-- Instructions to follow --
Your answer should be an exact copy of the data.

-- Data excerpts --
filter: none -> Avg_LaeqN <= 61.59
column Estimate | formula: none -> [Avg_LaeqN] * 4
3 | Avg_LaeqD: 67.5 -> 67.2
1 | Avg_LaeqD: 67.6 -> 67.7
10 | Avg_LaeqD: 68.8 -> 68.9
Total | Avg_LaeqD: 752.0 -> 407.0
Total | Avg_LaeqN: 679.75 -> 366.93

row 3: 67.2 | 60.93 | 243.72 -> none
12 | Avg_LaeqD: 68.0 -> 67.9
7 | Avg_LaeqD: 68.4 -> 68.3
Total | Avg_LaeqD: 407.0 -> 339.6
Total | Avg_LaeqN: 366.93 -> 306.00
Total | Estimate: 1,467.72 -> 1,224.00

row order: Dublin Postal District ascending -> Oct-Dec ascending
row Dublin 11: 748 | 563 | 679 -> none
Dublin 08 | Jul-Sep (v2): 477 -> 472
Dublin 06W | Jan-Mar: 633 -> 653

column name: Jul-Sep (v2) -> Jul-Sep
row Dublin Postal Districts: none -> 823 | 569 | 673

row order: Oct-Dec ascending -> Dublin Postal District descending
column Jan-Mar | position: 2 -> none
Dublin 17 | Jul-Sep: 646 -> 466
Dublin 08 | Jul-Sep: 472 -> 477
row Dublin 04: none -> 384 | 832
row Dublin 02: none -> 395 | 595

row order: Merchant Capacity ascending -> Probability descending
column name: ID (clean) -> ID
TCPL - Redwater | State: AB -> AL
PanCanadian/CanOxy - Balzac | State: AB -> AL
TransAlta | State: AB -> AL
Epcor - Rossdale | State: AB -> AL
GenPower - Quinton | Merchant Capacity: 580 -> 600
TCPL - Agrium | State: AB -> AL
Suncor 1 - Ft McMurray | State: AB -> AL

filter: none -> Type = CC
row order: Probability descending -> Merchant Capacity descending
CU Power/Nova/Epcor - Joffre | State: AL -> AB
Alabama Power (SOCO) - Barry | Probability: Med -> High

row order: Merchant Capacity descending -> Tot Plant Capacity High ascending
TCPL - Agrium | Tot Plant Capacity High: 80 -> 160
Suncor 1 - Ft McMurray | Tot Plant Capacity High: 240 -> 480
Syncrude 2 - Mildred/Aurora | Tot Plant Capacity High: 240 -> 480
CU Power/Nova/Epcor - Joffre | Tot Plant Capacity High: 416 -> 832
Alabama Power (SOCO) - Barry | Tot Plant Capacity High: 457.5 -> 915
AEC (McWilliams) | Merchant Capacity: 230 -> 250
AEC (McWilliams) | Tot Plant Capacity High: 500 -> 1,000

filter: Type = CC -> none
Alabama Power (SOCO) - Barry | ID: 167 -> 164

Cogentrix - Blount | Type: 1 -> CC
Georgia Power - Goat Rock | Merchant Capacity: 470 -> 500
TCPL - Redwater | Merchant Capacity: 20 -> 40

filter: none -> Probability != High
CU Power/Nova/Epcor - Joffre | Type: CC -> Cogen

-- Exercise output --
filter: none -> Avg_LaeqN <= 61.59
column Estimate | formula: none -> [Avg_LaeqN] * 4
3 | Avg_LaeqD: 67.5 -> 67.2
1 | Avg_LaeqD: 67.6 -> 67.7
10 | Avg_LaeqD: 68.8 -> 68.9
Total | Avg_LaeqD: 752.0 -> 407.0
Total | Avg_LaeqN: 679.75 -> 366.93

row 3: 67.2 | 60.93 | 243.72 -> none
12 | Avg_LaeqD: 68.0 -> 67.9
7 | Avg_LaeqD: 68.4 -> 68.3
Total | Avg_LaeqD: 407.0 -> 339.6
Total | Avg_LaeqN: 366.93 -> 306.00
Total | Estimate: 1,467.72 -> 1,224.00

row order: Dublin Postal District ascending -> Oct-Dec ascending
row Dublin 11: 748 | 563 | 679 -> none
Dublin 08 | Jul-Sep (v2): 477 -> 472
Dublin 06W | Jan-Mar: 633 -> 653

column name: Jul-Sep (v2) -> Jul-Sep
row Dublin Postal Districts: none -> 823 | 569 | 673

row order: Oct-Dec ascending -> Dublin Postal District descending
column Jan-Mar | position: 2 -> none
Dublin 17 | Jul-Sep: 646 -> 466
Dublin 08 | Jul-Sep: 472 -> 477
row Dublin 04: none -> 384 | 832
row Dublin 02: none -> 395 | 595

row order: Merchant Capacity ascending -> Probability descending
column name: ID (clean) -> ID
TCPL - Redwater | State: AB -> AL
PanCanadian/CanOxy - Balzac | State: AB -> AL
TransAlta | State: AB -> AL
Epcor - Rossdale | State: AB -> AL
GenPower - Quinton | Merchant Capacity: 580 -> 600
TCPL - Agrium | State: AB -> AL
Suncor 1 - Ft McMurray | State: AB -> AL

filter: none -> Type = CC
row order: Probability descending -> Merchant Capacity descending
CU Power/Nova/Epcor - Joffre | State: AL -> AB
Alabama Power (SOCO) - Barry | Probability: Med -> High

row order: Merchant Capacity descending -> Tot Plant Capacity High ascending
TCPL - Agrium | Tot Plant Capacity High: 80 -> 160
Suncor 1 - Ft McMurray | Tot Plant Capacity High: 240 -> 480
Syncrude 2 - Mildred/Aurora | Tot Plant Capacity High: 240 -> 480
CU Power/Nova/Epcor - Joffre | Tot Plant Capacity High: 416 -> 832
Alabama Power (SOCO) - Barry | Tot Plant Capacity High: 457.5 -> 915
AEC (McWilliams) | Merchant Capacity: 230 -> 250
AEC (McWilliams) | Tot Plant Capacity High: 500 -> 1,000

filter: Type = CC -> none
Alabama Power (SOCO) - Barry | ID: 167 -> 164

Cogentrix - Blount | Type: 1 -> CC
Georgia Power - Goat Rock | Merchant Capacity: 470 -> 500
TCPL - Redwater | Merchant Capacity: 20 -> 40

filter: none -> Probability != High
CU Power/Nova/Epcor - Joffre | Type: CC -> Cogen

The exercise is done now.